Lil Baby’s career has always been a blood pressure reading. Early on, he stacked hits with Gunna, Drake, Young Thug and damn near anyone else who mattered out of Atlanta. When My Turn dropped, Baby wasn’t just winning—he was lapping the field. But by 2023 and 2024, the whispers got louder. Fans started saying the music felt repetitive, the spark dimmed, the hunger gone.

Then 2025 happened. Projects like The Leaks reminded folks why Baby was that guy in the first place. The bars sharpened up, the energy returned, and the narrative started to flip again.

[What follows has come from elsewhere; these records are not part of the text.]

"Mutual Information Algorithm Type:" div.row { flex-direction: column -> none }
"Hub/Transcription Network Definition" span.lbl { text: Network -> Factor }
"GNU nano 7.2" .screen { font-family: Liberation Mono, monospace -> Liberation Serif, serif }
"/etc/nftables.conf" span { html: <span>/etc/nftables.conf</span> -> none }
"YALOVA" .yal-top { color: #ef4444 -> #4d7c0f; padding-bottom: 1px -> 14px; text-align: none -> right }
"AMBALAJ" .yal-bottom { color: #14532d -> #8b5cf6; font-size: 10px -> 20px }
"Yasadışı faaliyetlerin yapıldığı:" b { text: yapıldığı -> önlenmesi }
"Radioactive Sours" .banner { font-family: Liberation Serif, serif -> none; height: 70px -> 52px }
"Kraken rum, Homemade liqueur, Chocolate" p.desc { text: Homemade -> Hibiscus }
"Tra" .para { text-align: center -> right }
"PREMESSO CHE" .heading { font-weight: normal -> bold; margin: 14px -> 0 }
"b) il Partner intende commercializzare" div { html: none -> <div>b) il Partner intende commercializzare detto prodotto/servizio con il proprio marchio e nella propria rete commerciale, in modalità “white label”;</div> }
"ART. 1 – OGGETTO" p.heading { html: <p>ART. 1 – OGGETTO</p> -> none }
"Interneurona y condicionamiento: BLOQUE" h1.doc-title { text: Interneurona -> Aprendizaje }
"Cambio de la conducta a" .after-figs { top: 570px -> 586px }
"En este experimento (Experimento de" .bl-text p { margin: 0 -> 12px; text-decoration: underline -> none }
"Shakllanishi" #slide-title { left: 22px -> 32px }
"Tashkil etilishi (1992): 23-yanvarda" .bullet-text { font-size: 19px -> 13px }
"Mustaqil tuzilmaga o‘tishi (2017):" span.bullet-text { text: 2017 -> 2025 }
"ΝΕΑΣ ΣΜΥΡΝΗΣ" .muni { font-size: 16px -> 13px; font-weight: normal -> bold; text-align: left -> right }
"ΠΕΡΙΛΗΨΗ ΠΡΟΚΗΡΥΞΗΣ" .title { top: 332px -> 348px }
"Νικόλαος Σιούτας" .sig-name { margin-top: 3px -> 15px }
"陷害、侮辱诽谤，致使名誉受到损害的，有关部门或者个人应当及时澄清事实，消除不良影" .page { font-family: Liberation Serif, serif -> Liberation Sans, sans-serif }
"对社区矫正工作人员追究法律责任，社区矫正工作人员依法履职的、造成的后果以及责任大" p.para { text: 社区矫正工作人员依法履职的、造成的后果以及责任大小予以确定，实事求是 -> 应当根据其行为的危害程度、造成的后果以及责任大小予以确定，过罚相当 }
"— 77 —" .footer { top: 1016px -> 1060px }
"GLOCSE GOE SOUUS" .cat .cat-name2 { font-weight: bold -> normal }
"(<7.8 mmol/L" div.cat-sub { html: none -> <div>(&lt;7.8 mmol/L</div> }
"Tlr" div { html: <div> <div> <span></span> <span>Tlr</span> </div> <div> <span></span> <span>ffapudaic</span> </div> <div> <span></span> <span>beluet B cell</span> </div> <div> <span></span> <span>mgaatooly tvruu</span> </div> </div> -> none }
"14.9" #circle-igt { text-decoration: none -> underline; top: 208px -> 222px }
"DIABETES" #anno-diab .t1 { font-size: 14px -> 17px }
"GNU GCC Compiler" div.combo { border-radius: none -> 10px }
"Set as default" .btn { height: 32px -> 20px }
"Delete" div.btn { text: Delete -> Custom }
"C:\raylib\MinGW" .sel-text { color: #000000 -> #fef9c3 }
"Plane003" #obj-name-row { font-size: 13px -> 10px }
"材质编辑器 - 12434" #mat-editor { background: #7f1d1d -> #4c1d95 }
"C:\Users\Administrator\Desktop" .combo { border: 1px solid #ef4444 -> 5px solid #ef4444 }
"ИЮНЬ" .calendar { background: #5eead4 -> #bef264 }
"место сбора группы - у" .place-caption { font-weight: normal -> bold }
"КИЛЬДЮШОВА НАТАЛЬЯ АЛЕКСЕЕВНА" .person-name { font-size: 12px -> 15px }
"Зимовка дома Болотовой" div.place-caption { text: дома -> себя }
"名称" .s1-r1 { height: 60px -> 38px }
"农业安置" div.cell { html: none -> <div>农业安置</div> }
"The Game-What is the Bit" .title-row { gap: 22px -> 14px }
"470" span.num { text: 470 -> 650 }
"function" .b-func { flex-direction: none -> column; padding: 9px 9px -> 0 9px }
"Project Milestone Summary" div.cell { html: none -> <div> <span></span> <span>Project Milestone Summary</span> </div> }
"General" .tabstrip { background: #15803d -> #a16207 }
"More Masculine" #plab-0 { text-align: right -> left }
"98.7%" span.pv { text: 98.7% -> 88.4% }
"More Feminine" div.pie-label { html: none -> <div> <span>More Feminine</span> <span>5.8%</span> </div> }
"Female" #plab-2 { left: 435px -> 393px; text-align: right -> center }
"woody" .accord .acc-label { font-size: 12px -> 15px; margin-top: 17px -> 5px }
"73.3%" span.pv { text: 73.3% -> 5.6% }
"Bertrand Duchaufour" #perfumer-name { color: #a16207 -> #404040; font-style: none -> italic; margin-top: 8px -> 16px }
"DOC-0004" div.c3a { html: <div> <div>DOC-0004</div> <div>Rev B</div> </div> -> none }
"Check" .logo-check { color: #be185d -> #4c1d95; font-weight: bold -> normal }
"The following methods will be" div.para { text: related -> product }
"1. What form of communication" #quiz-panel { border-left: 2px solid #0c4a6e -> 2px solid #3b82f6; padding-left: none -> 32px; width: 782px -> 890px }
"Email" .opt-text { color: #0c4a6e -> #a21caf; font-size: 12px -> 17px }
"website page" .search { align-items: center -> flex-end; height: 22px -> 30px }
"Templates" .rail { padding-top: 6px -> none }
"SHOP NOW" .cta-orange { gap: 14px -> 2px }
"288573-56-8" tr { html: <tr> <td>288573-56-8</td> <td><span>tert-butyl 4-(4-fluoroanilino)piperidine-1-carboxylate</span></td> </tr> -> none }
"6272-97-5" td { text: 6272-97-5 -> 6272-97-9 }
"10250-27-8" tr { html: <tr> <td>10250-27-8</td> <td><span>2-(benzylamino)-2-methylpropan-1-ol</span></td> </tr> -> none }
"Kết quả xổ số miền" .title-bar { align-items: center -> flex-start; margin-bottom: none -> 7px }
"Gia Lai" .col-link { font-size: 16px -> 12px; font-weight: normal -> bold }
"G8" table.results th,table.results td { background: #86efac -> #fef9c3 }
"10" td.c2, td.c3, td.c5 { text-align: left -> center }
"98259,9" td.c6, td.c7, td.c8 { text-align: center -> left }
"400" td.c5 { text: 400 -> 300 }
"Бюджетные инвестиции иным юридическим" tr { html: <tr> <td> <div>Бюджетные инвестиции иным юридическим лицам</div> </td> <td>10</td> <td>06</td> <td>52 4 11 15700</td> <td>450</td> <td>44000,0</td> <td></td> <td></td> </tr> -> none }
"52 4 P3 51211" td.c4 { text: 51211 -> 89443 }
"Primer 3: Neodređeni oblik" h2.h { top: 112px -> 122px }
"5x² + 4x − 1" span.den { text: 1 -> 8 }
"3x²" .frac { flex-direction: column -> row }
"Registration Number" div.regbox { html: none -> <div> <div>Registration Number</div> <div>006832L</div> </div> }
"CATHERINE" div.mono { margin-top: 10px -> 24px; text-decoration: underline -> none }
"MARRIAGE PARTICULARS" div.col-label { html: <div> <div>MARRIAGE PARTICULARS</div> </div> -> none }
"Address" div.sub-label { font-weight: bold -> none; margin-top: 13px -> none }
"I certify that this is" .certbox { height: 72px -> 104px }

Redemption arc loading.

And then he went to dinner with one of the worst people in the history of the world. 

And now the argument against Lil Baby has moved away from beats or bars. Fans are mad about optics—and rightfully so. Tate, a self-styled “red pill” influencer, has spent years going viral for deeply hateful rants, trashing women, and positioning himself as some warped avatar of hypermasculinity. He rose to internet infamy in 2022 and later faced sex trafficking and related charges in Romania. After spending time detained, he’s currently out and awaiting trial. 

Despite Tate regularly sneering at Hip-Hop culture, Lil Baby looked more than happy to pose with him, grinning like he’d just met a Marvel character instead of a walking content warning. And fans noticed.

The backlash was swift. Social media lit up with disappointment, confusion, and anger—especially from women who felt alienated by seeing an artist they supported cozy up to someone whose whole platform revolves around disrespecting them. Some even vowed to block Baby’s music entirely, turning a photo op into a quiet protest playlist purge.

To be clear, we don’t know how the meetup happened. Maybe it was random. Maybe it was planned. Maybe Dubai is just one big celebrity crossover episode. But intention doesn’t always matter as much as impact.